**REQUIREMENT:** Show all lines of the entries in which the word "class" is found.

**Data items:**
--- --- ---

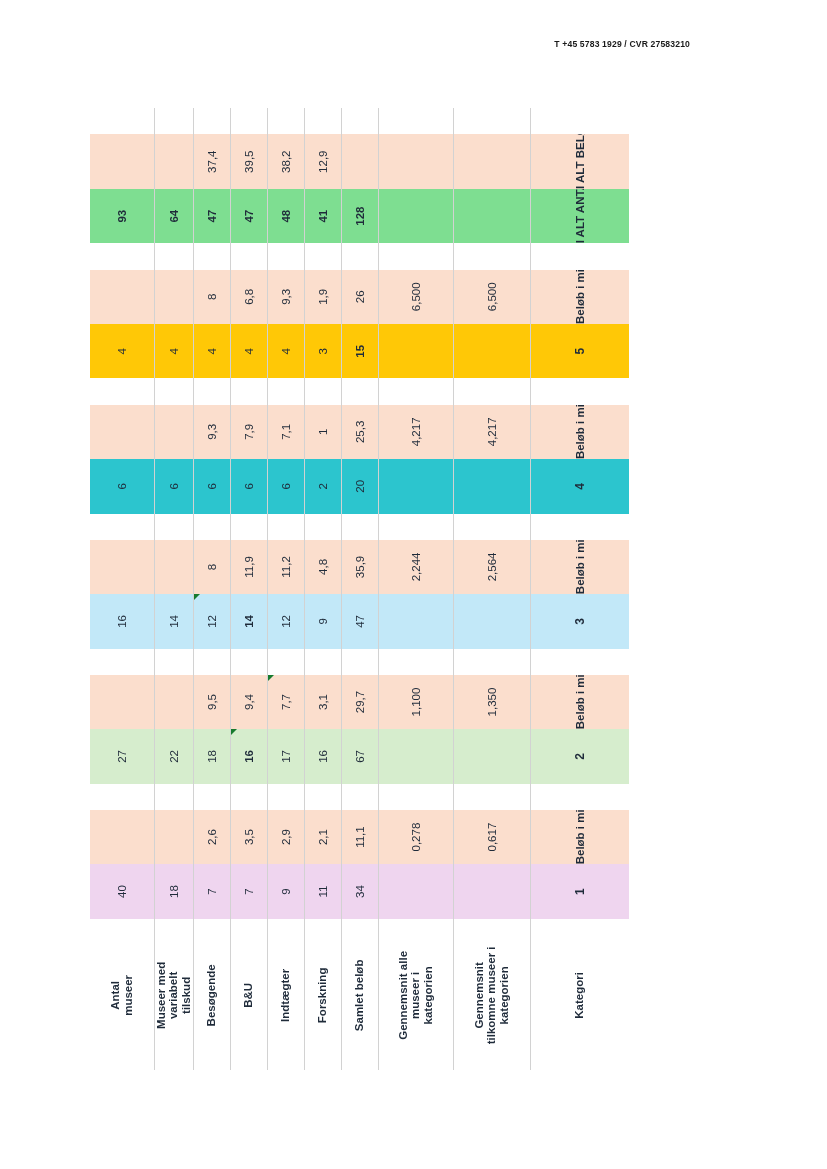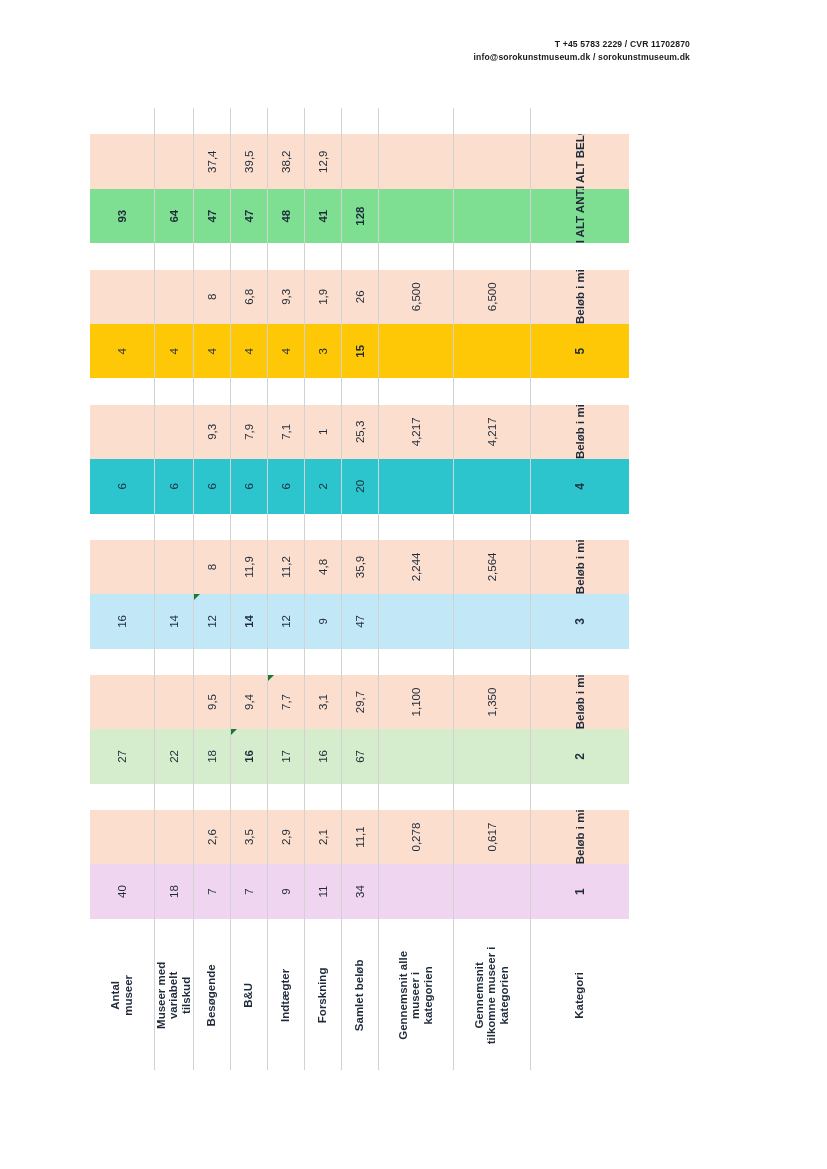--- a/index.html
+++ b/index.html
@@ -97,22 +97,21 @@
     border-top: 6px solid #177a2e;
     border-left: 6px solid transparent;
   }
 </style>
 </head>
 <body>
 
 <div id="page">
 
   <div id="letterhead">
-    <div>T +45 5783 2229  / CVR 11702870</div>
-    <div>info@sorokunstmuseum.dk / sorokunstmuseum.dk</div>
+    <div>T +45 5783 1929  / CVR 27583210</div>
   </div>
 
   <div id="rot-wrap">
     <div id="rot-inner">
       <table class="sheet" id="sheet">
         <tbody id="sheet-body">
             <tr style="height: 64px;">
               <td class="hdr hdr-l" style="width: 75px;">
                 <div>Antal</div>
                 <div>museer</div>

--- --- ---

**TASK RESPONSE:**
       <table class="sheet" id="sheet">
               <td class="hdr hdr-l" style="width: 75px;">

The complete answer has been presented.